Renée est en elle. C’est son aïeule et depuis toujours on lui a caché qui elle était. On a enterré Renée alors qu’elle n’avait pas de sépulture, pas de tombe, pas de croix, pas de lieu pour être en paix. Alors Renée erre. Elle parle dans une langue d’antan, un patois gaélique que seuls parlaient les gens de sa petite bourgade. Sa peau est dure, ses yeux sont des pierres dans lesquelles s’écoulent le sang et les larmes. Elle revient des profondeurs, l’Ankou l’a fauchée et pourtant elle respire encore. Elle respire pour ce crime qu’elle n’a pas commis mais sur lequel on l’a jugée coupable. Elle respire ses morts.
« Ce que me dit Renée ? Je commence à percevoir quelques brides, sa voix de plus en plus claire monte et s’approche. Je perçois ses syllabes, maintenant nettes. Des syllabes qui s’assemblent, sûrement des mots, des phrases qu’elle forme. » [...] « J’ai laissé venir Renée à moi. Elle m’a bouleversée. Son histoire et puis sa fin qui ne ressemble à rien. »

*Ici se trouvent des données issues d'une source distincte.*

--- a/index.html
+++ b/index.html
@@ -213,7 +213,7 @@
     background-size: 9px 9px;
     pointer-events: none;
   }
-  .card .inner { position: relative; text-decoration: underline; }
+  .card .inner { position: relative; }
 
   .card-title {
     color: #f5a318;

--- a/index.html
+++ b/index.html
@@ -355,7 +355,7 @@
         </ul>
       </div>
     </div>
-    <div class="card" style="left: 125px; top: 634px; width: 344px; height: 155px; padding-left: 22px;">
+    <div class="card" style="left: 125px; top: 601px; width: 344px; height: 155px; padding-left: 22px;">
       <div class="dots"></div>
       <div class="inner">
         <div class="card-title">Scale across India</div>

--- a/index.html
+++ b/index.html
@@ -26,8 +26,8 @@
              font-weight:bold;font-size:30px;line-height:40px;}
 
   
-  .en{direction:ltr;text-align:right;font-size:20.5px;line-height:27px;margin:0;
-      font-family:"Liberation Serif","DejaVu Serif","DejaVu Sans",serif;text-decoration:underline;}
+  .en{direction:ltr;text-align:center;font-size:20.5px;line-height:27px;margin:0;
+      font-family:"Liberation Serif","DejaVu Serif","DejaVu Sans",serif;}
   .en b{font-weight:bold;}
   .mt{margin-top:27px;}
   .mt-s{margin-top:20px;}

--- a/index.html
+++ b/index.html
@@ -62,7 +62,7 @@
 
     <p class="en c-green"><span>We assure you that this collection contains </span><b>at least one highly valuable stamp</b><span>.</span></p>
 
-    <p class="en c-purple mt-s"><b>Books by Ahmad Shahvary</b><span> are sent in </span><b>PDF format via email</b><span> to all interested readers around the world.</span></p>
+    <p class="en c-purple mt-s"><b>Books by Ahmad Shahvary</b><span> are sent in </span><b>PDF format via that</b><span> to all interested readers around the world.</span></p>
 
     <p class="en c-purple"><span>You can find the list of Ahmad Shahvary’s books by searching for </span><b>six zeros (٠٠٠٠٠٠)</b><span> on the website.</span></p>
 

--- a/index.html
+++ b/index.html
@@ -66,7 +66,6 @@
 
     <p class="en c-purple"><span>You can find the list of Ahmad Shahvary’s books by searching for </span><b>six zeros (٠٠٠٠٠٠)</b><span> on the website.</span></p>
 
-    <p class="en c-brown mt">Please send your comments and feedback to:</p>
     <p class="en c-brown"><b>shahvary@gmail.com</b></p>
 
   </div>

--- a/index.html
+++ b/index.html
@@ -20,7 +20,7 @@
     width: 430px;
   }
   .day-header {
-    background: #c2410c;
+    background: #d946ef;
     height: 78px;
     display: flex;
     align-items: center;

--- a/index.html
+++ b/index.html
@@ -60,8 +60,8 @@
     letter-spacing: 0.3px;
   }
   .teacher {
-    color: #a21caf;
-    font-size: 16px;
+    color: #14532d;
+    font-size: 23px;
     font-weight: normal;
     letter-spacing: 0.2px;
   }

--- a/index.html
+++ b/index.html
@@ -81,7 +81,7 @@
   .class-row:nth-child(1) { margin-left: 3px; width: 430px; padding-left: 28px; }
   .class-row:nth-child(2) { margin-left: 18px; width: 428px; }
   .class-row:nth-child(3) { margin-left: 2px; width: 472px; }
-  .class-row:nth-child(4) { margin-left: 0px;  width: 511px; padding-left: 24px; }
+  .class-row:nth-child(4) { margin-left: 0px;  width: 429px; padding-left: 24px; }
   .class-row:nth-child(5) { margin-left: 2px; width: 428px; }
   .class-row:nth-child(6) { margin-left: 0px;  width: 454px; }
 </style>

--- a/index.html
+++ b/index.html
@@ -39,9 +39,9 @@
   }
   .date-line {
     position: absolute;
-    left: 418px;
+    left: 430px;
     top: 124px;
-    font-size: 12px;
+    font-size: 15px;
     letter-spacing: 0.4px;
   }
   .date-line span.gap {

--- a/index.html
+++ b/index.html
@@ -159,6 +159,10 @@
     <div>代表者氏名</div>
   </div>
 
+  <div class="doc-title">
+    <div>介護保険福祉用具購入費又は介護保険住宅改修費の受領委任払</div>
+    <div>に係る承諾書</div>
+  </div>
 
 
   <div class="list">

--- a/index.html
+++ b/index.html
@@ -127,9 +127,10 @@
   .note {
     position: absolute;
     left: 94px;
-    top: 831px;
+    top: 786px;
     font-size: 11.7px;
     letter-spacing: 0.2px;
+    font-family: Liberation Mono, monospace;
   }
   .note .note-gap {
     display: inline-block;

Cécile Guivarch a écrit un joyau d’une pureté incroyable. Un roman fort, terriblement fort. 54 pages coup de poing. . Ciselé, poétique. Pas un mot en trop. Une économie de phrases qui vont trifouiller nos entrailles. Fort très fort.
Une écriture froide, qui prend là et qui ne lâche rien. On encaisse, tourne les pages, saisit la vie, pleure la mort, sombre dans la folie et enterre celles et ceux qui errent pour apprendre à embrasser nos défunts. On saigne, on cri, on résiste à cette montée en puissance. On sait que Renée est en nous, qu’elle prend possession de notre esprit, notre corps. Rien ne nous retient et pourtant on ne peut poser ce livre. On est lié à tout jamais à elle. Un romantisme noir digne d’un Zola et des glaneuses de Millet.
Un livre que je n’aurai lu si Lionel ne me l’avait pas mis entre les mains. Merci Lionel. Je comprends pourquoi ce livre fut pour toi un miracle de la vie. Il y avait un avant ; désormais il y aura un après. Renée est entrée en moi. Renée et tous ses fantômes, tous ses bruits et silences, tous ces cris et sourires. Sa force et son courage. Sa vie et sa folie.